President Joe Biden will visit Tulsa, Oklahoma, on Tuesday to commemorate one of the bloodiest race massacres in U.S. history.
Again, they are lying even about that.
You want to talk about "bloodiest Race Massacres" you need to have:
a massacre, this wasn't one, it's a genuine race-riot, though battle or still count from the descriptions.
very high causalities - we can only confirm 10 dead whites and 20 some dead blacks. So somewhere around 30 confirmed.
There are estimates that there were hundreds of dead, but there's no evidence, and no mass graves, despite people desperately looking.
I can imagine that it felt like hundreds of people died when thousands of people fled from the multiple rolling gun-battles and the legit hundred or more wounded. But there's no evidence of it.
There have been way worse "Race Massacres", many of them in the Civil War or during Reconstruction. There are a few Indian Massacres, but due to the limited concentrations of Indians & settlers, these tended never to stray past 100 beyond full scale battles like Little Big Horn, Wounded Knee, Nat Turner's rebellion, or the Colifax Massacre. All of which we have better evidence for. And in all of those cases, they are unquestionable massacres involving armed individuals slaughtering either defeated, surrendered, or unarmed belligerents or civilians.
Again, they are lying even about that.
You want to talk about "bloodiest Race Massacres" you need to have:
There are estimates that there were hundreds of dead, but there's no evidence, and no mass graves, despite people desperately looking.

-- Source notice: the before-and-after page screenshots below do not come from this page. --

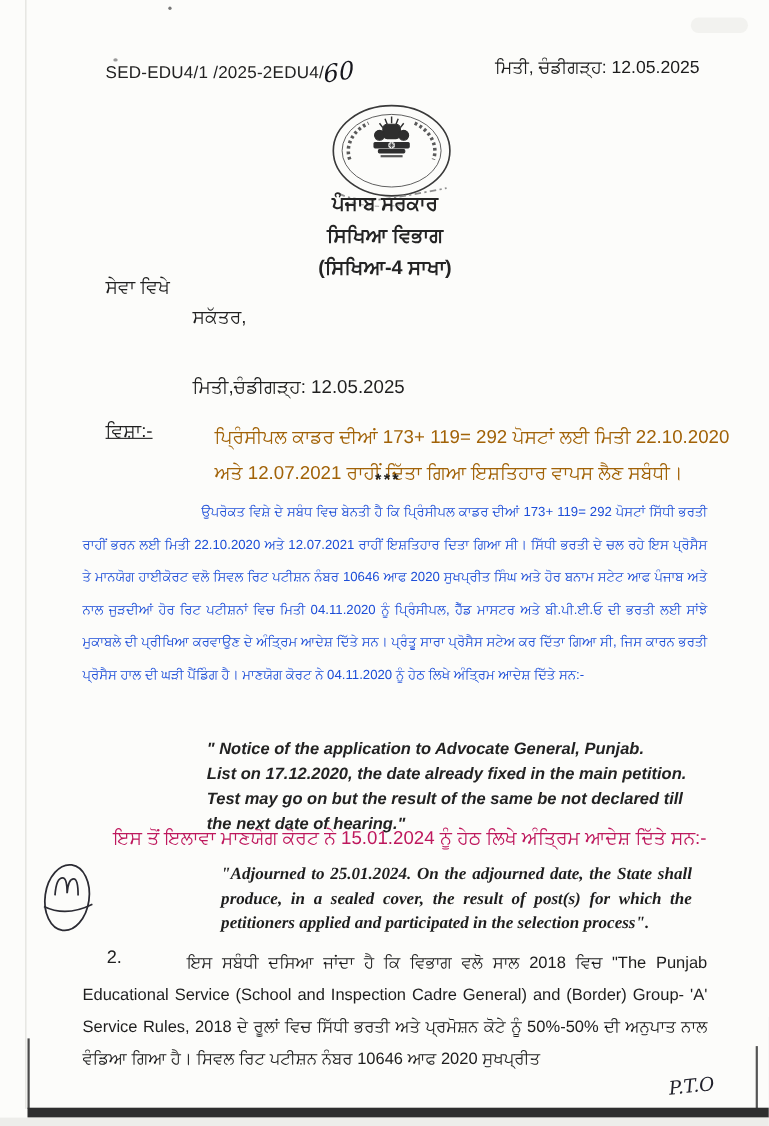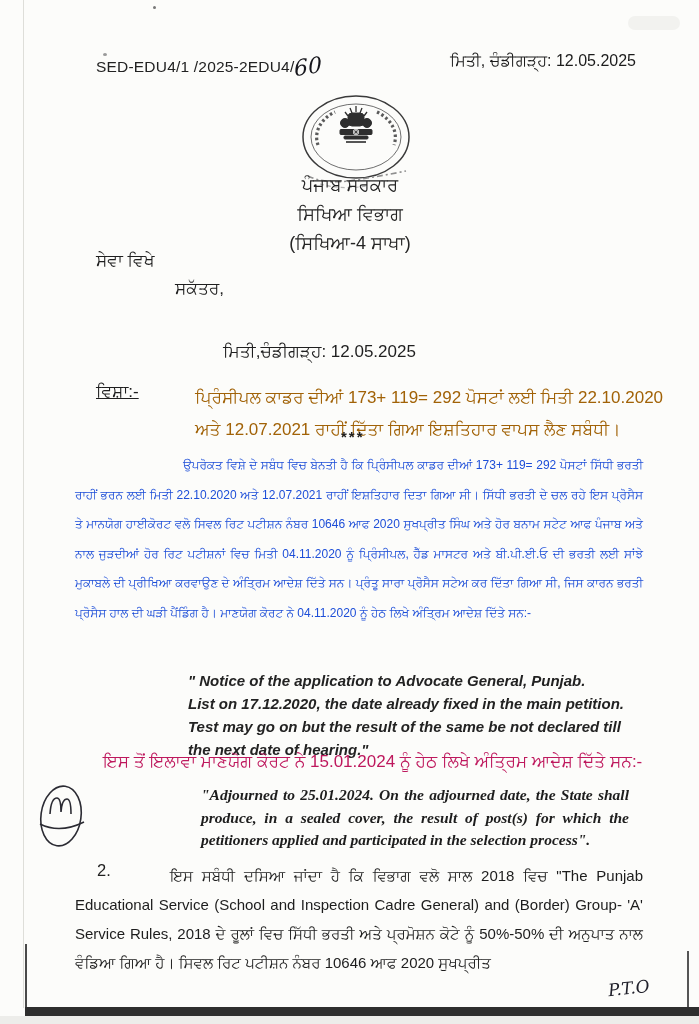--- a/index.html
+++ b/index.html
@@ -12,7 +12,7 @@
          transform:rotate(-9deg) skewX(-6deg);position:relative;top:2px;color:#16161c;}
   .hdate{left:407px;top:52px;font-size:16px;color:#1c1c1c;margin-left:43px;}
   
-  .lh{left:240px;top:171px;width:220px;text-align:center;}
+  .lh{left:240px;top:171px;width:220px;text-align:center;font-weight:bold;}
   .lh div{font-size:18px;line-height:29px;color:#242424;}
   
   .to{left:96px;top:251px;font-size:17px;}

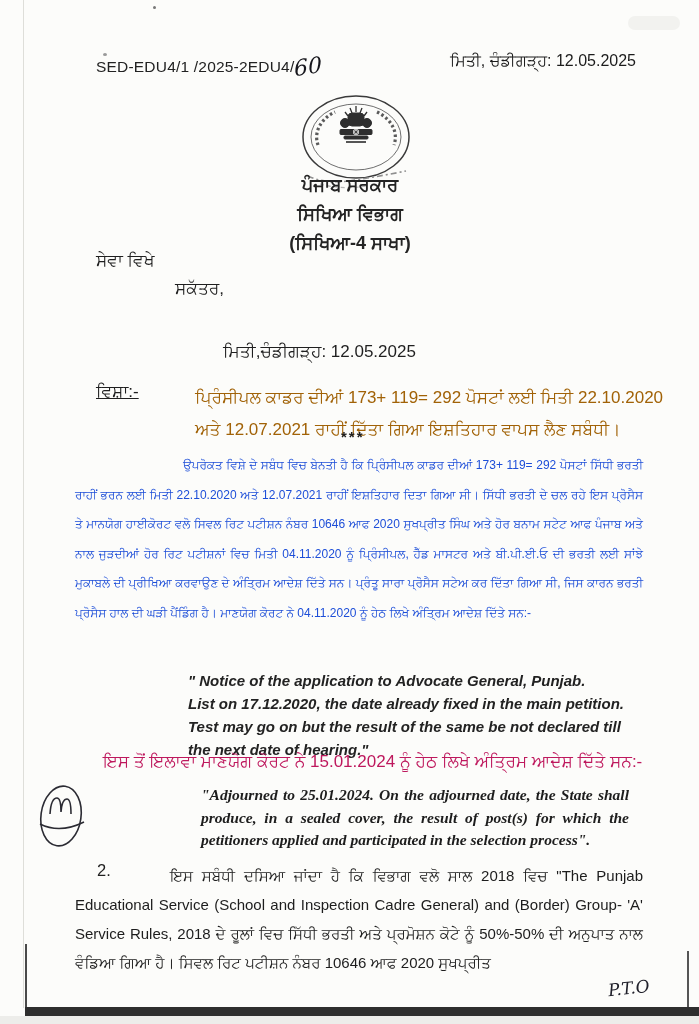--- a/index.html
+++ b/index.html
@@ -18,7 +18,7 @@
   .to{left:96px;top:251px;font-size:17px;}
   .rc1{left:175px;top:279px;font-size:17px;}
   .rc2{left:175px;top:306px;font-size:17px;}
-  .rcd{left:175px;top:342px;font-size:17px;margin-left:48px;}
+  .rcd{left:175px;top:342px;font-size:17px;}
   
   .sublab{left:96px;top:382px;font-size:17px;text-decoration:underline;}
   .subtxt{left:165px;top:382px;width:480px;font-size:17px;line-height:32px;color:#a16207;margin-left:30px;}

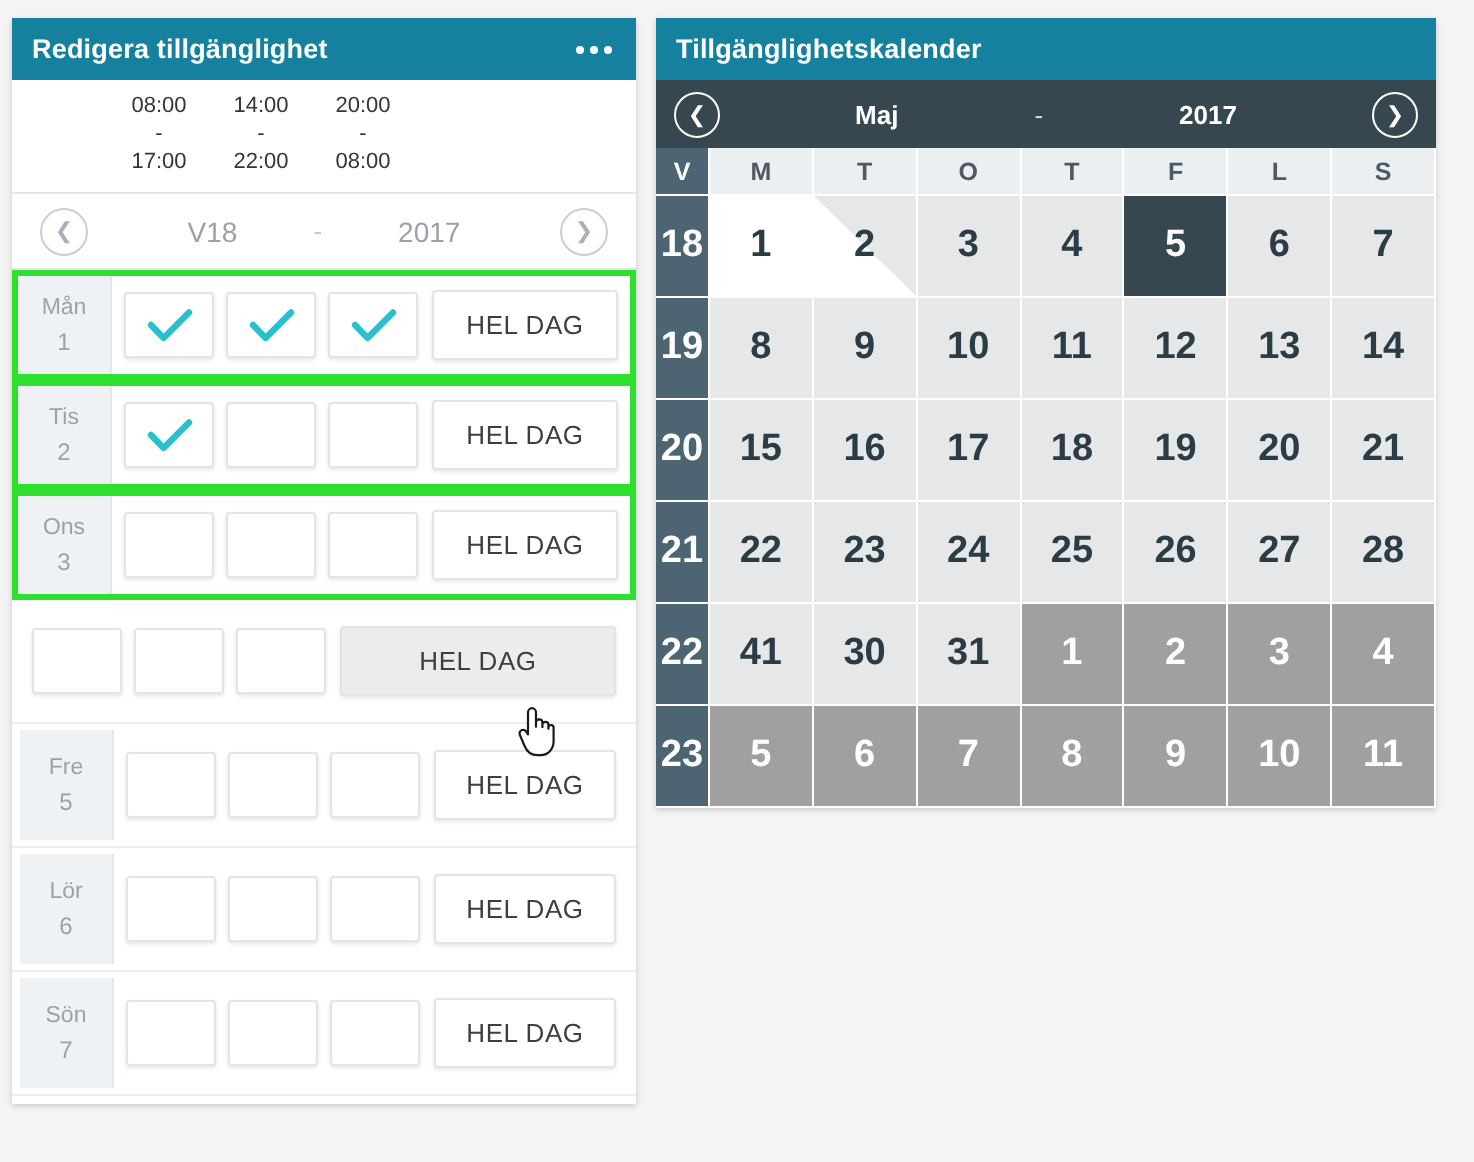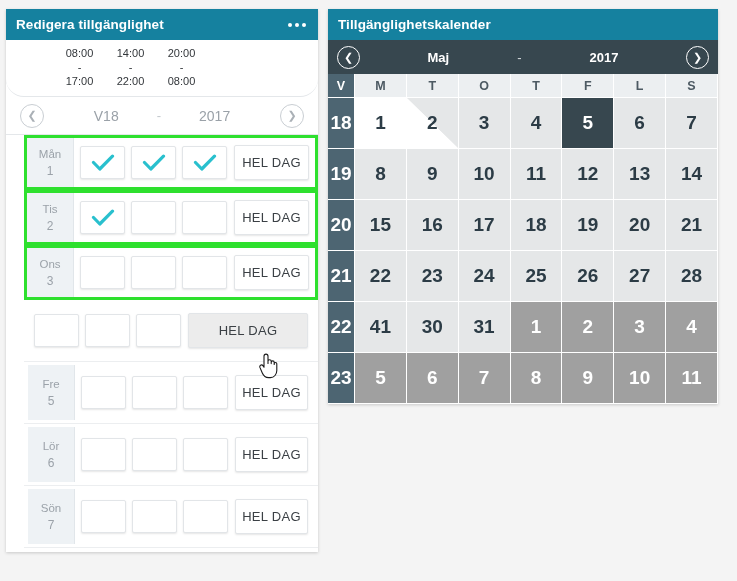--- a/index.html
+++ b/index.html
@@ -65,7 +65,6 @@
     border-bottom: 1px solid #e4e7ea;
     background: #ffffff;
     padding: 6px 0 8px 0;
-    border-radius: 18px;
   }
   .shift-spacer-left { width: 48px; flex: none; }
   .shift-cell {

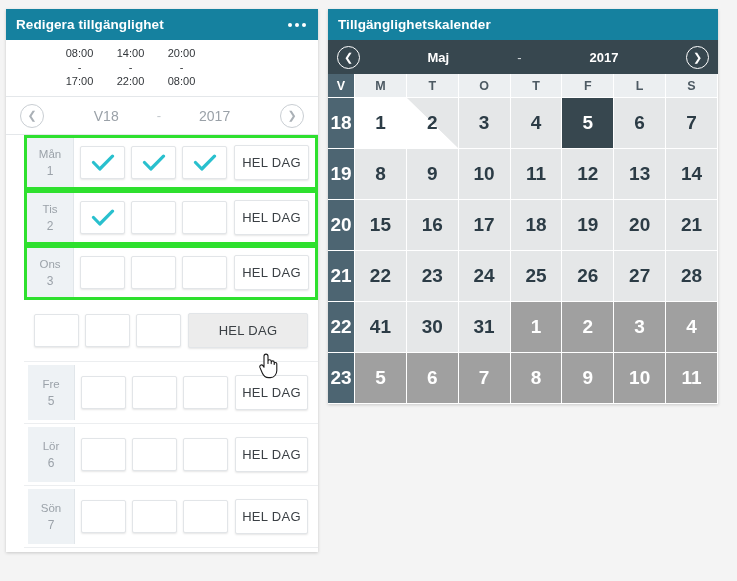--- a/index.html
+++ b/index.html
@@ -113,7 +113,7 @@
   .week-dash { color: #c2c7cc; font-size: 13px; }
 
   
-  .day-rows { background: #ffffff; padding-bottom: 4px; margin-left: 18px; }
+  .day-rows { background: #ffffff; padding-bottom: 4px; }
 
   .day-row-outer {
     padding: 3px 4px;

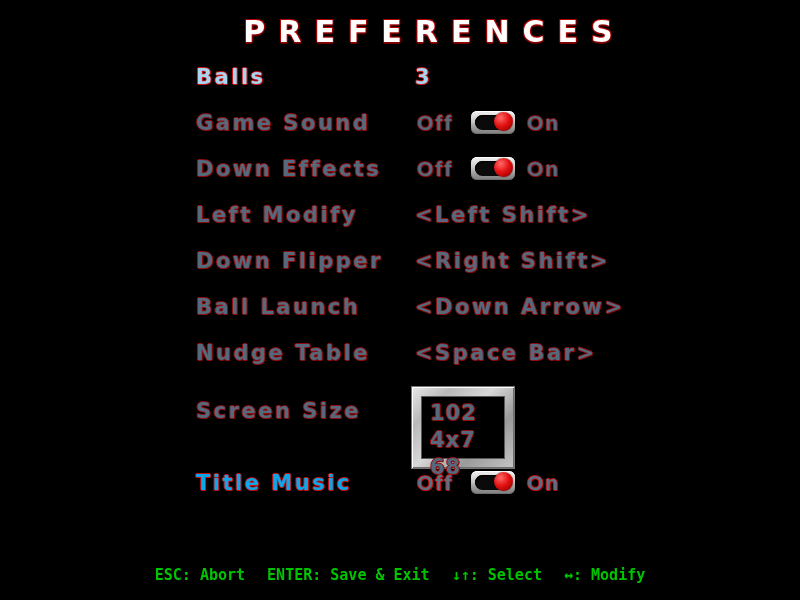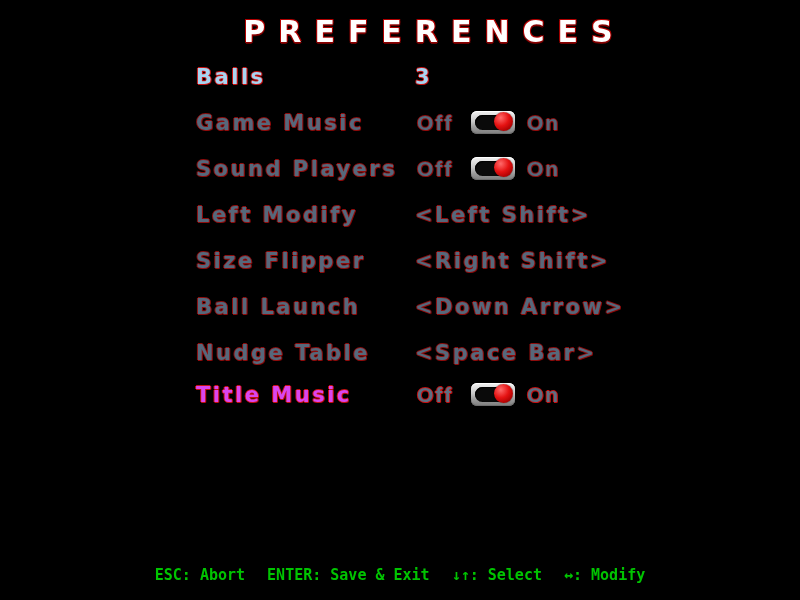--- a/index.html
+++ b/index.html
@@ -255,7 +255,7 @@
 
 
     <div class="row">
-      <div class="row-label">Game Music</div>
+      <div class="row-label">Game Sound</div>
       <div class="toggle-group">
         <div class="toggle-off-label">Off</div>
         <div class="switch">

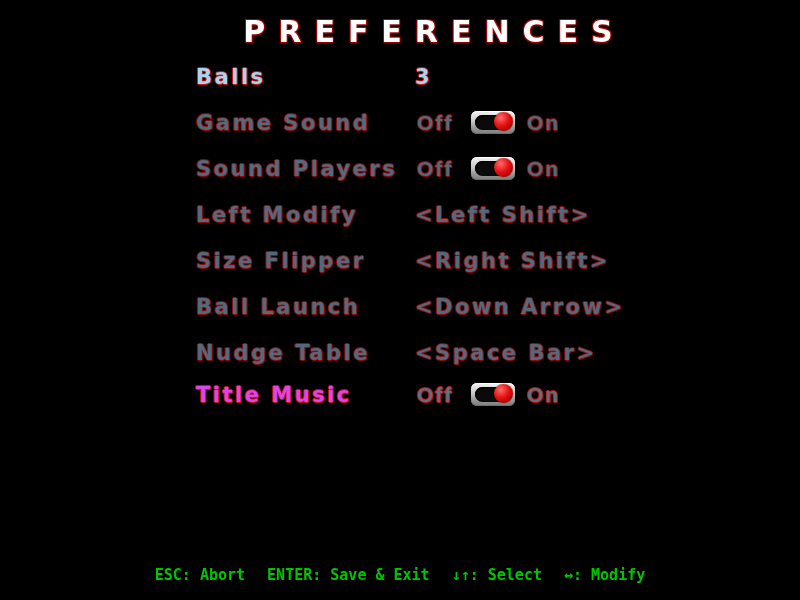--- a/index.html
+++ b/index.html
@@ -267,7 +267,7 @@
     </div>
 
     <div class="row">
-      <div class="row-label">Sound Players</div>
+      <div class="row-label">Down Effects</div>
       <div class="toggle-group">
         <div class="toggle-off-label">Off</div>
         <div class="switch">

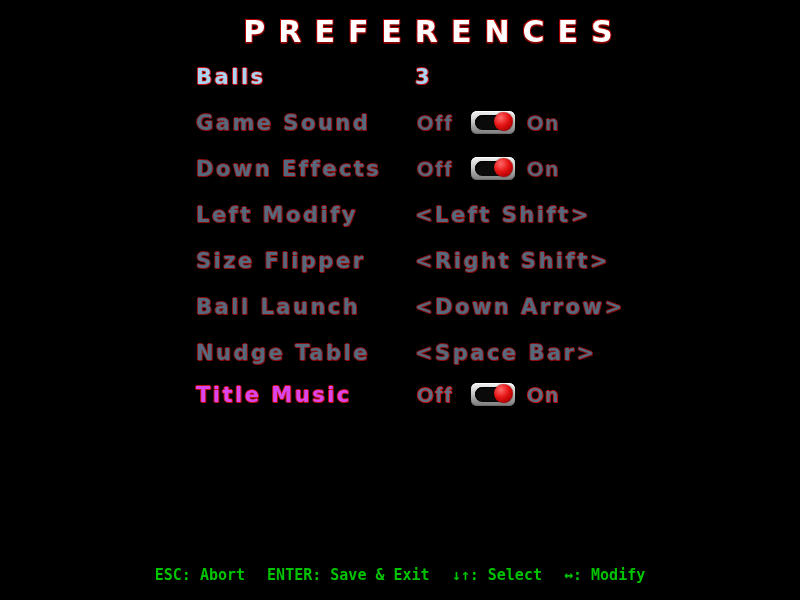--- a/index.html
+++ b/index.html
@@ -284,7 +284,7 @@
     </div>
 
     <div class="row">
-      <div class="row-label">Size Flipper</div>
+      <div class="row-label">Down Flipper</div>
       <div class="row-value">&lt;Right Shift&gt;</div>
     </div>
 

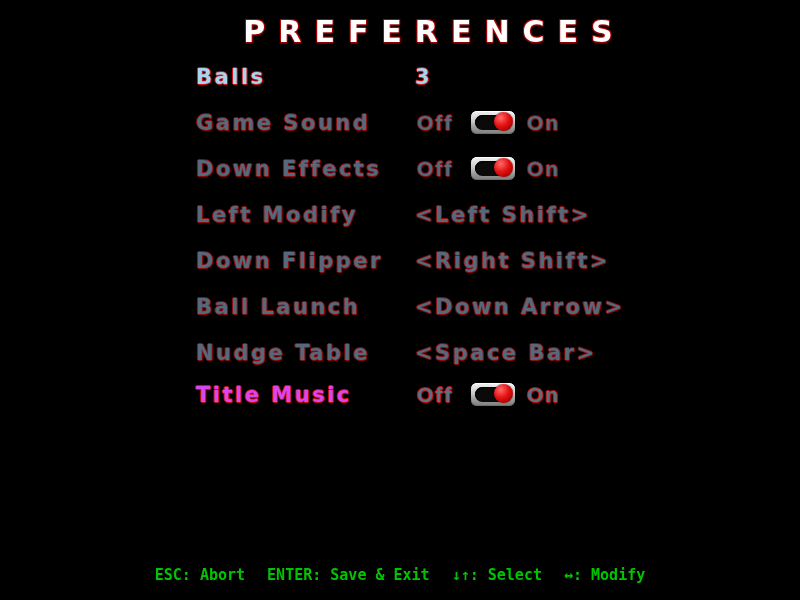--- a/index.html
+++ b/index.html
@@ -298,6 +298,14 @@
       <div class="row-value">&lt;Space Bar&gt;</div>
     </div>
 
+    <div class="row" style="height:88px">
+      <div class="row-label" style="top:12px">Screen Size</div>
+      <div class="monitor">
+        <div class="monitor-inner">
+          <div class="monitor-text">1024x768</div>
+        </div>
+      </div>
+    </div>
 
     <div class="row bright" style="margin-top:-4px">
       <div class="row-label">Title Music</div>

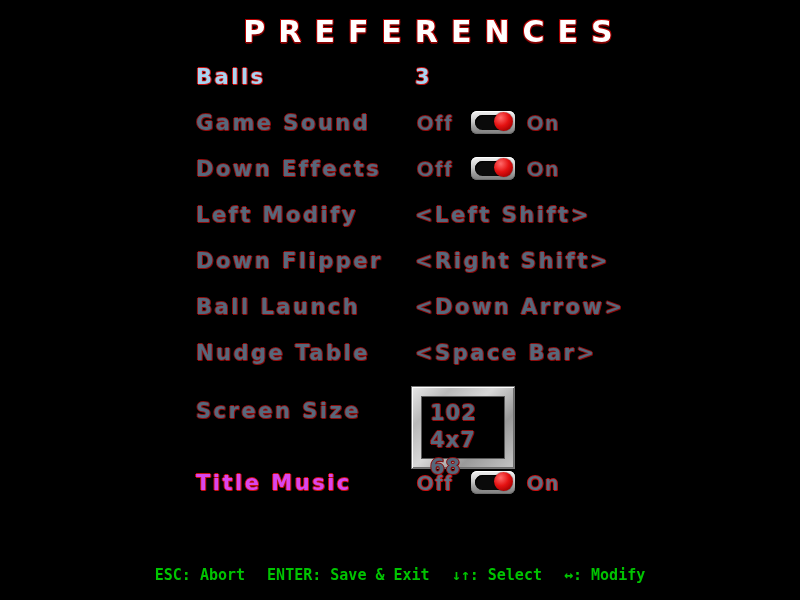--- a/index.html
+++ b/index.html
@@ -102,7 +102,7 @@
   
   .row.bright .row-label,
   .row.bright .row-value {
-    color: #d946ef;
+    color: #0ea5e9;
     text-shadow:
       -1px  0   0 #c41111,
        1px  0   0 #c41111,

I can imagine that it felt like hundreds of people died when thousands of people fled from the multiple rolling gun-battles and the legit hundred or more wounded. But there's no evidence of it.
There have been way worse "Race Massacres", many of them in the Civil War or during Reconstruction. There are a few Indian Massacres, but due to the limited concentrations of Indians & settlers, these tended never to stray past 100 beyond full scale battles like Little Big Horn, Wounded Knee, Nat Turner's rebellion, or the Colifax Massacre. All of which we have better evidence for. And in all of those cases, they are unquestionable massacres involving armed individuals slaughtering either defeated, surrendered, or unarmed belligerents or civilians.
You mean like the Jamestown massacre? Where Indians killed a quarter of the colonists?
Sure. That's probably one of the biggest I've seen in the continental US.